Ad Widget

Collapse

Zabbix history syncer process high load

Collapse
X
 
  • Time
  • Show
Clear All
new posts
  • zabbix_user2012
    Junior Member
    • Aug 2012
    • 13

    #1

    Zabbix history syncer process high load

    Hi all,

    Hoping someone can help with this issue. I did a search in the forums for "history syncer" and did not find anything helpful.
    We started to encounter a weird issue with one of the Zabbix internal processes. The zabbix history syncer process started to go above 50% and at times spikes all the way to 100%. We notice that when that happens, the zabbix queue backs up immensely. We also notice that the zabbix server and zabbix db server are barely breaking a sweat in terms of load average and mem usage. They are on blade servers with 16 cpu cores 16/32 gigs of ram etc.

    We tried bumping up the cache sizes, different poller starter counts. It has helped but not as much as wel want.

    We are running Zabbix 2.0.3 and postgres 9.1.4.

    Attached is the zabbix_server and postgres configuration files.

    Thanks for reading!
    Attached Files
  • zabbix_user2012
    Junior Member
    • Aug 2012
    • 13

    #2
    Anybody can help?

    Comment

    • lbl@unoc.dk
      Junior Member
      • Oct 2012
      • 6

      #3
      Im shooting out in the blue here.

      Without knowing what im talking about i would try to set the:

      StartDBSyncers=32

      And see if something changes ... you might have to change the numbers of allowed connections/sessions on the database to support the extra connections.

      If this dosent work you should monitor your disk OPS (Operations Pr sec) maybe its capping out so you will need faster disks on your database server.

      /lbl

      Comment

      • tsalle
        Member
        Zabbix Certified Specialist
        • Oct 2012
        • 79

        #4
        same problem here

        Hi,

        I've got the same probleme here !
        We're using Zabbix 1.8.11 and, since we have reached ~ 500 vps the history sync process is 100% busy almost all the time

        I've tried to set the Start DBSyncer to 100, but after that all "insert into history_uint" queries were very slow !
        So I've tried to custom MySQL with the help of tuning-primer.sh , but same problem..

        I set the "LogSlowQueries" parameters to 60000 (1 min) in Zabbix server conf and now i've a lot of "UPDATE items set lastclock=..." query in zabbix server log.

        I don't know what to do to accelerate my database insert / upadte queries, so if someone have an idea


        ---
        Zabbix Server 1.8.11
        MySQL server 5.5 on remote server with history_uint daily partitioned (HouseKeeper disabled)

        Comment

        • dimi
          Junior Member
          Zabbix Certified Trainer

          • Nov 2004
          • 13

          #5
          same problem

          Hi
          I have found the same issue, i can't enhance the DBSync (actualy i have =4) some one have do much more testing? I have attache the my Zabbix Performance Screen, is easy to see the effect of History Syncer on Zabbix queue.
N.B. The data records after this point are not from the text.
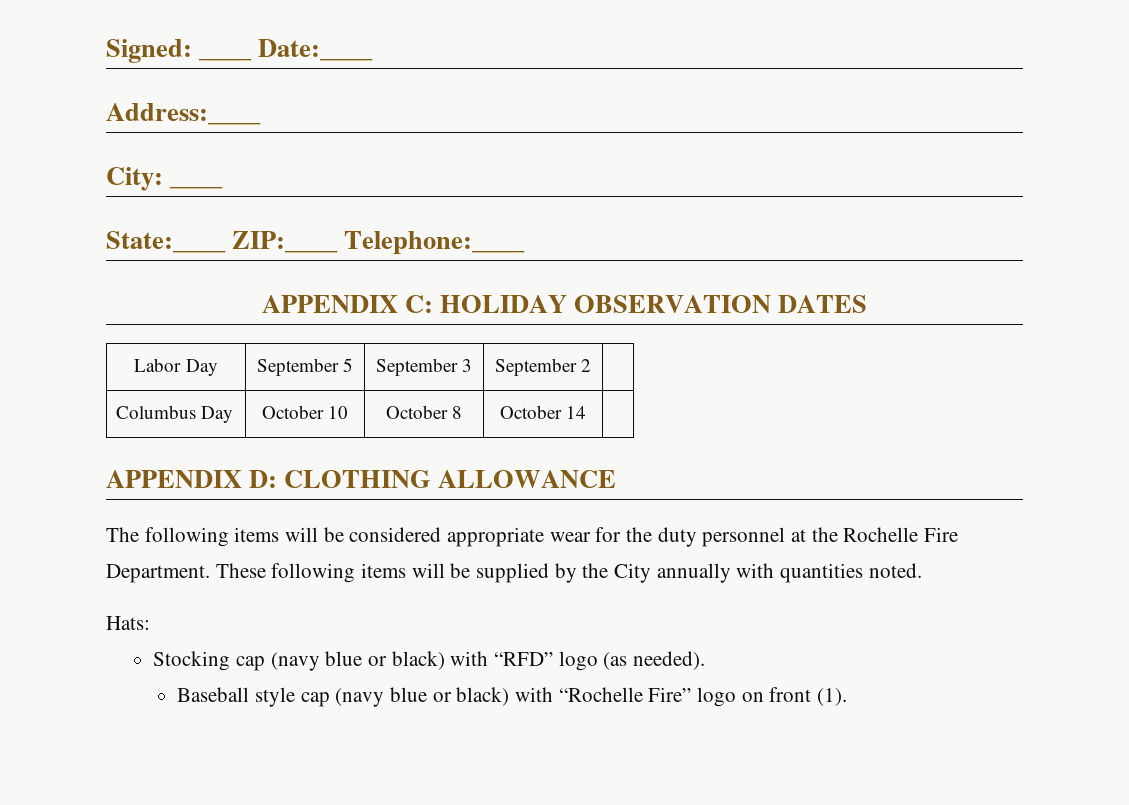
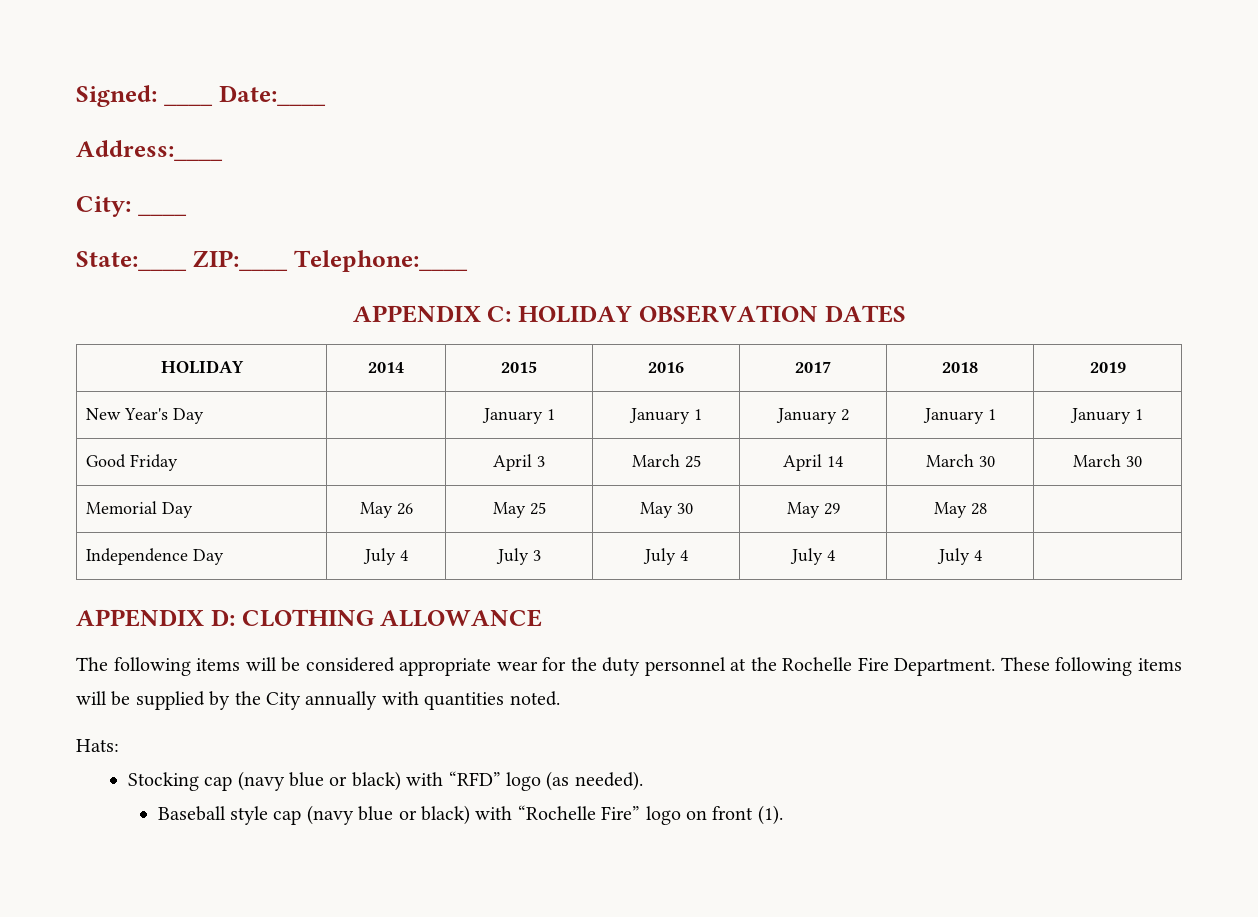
- Labor Day | September 5 | September 3 | September 2 |
- Columbus Day | October 10 | October 8 | October 14 |
+ HOLIDAY | 2014 | 2015 | 2016 | 2017 | 2018 | 2019
+ New Year's Day | | January 1 | January 1 | January 2 | January 1 | January 1
+ Good Friday | | April 3 | March 25 | April 14 | March 30 | March 30
+ Memorial Day | May 26 | May 25 | May 30 | May 29 | May 28 |
+ Independence Day | July 4 | July 3 | July 4 | July 4 | July 4 |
          Thanks in advance for any help


          Click image for larger version

Name:	zabbix_history_syncer.jpg
Views:	1
Size:	89.4 KB
ID:	311974

          Comment

          • zabbix_user2012
            Junior Member
            • Aug 2012
            • 13

            #6
            right now we are trying to prepare a change to partition the db. Hopefully that will eliminate the slow queries. As for the queue backup and and the busy zabbix internal processes, we have no idea. We have tweaked all settings in the zabbix config file with minimal effect....

            Comment

            • fpaternot
              Member
              Zabbix Certified Specialist
              • Feb 2013
              • 52

              #7
              Did that help?

              I just hit the same issue, after adding 4 routers to zabbix hosts.

              Comment

              • alanxge
                Junior Member
                • Aug 2013
                • 2

                #8
                Running into the same issue also

                We are still running 1.8.7, and experimenting with 2.x now. The issue we are having is with 1.8.7.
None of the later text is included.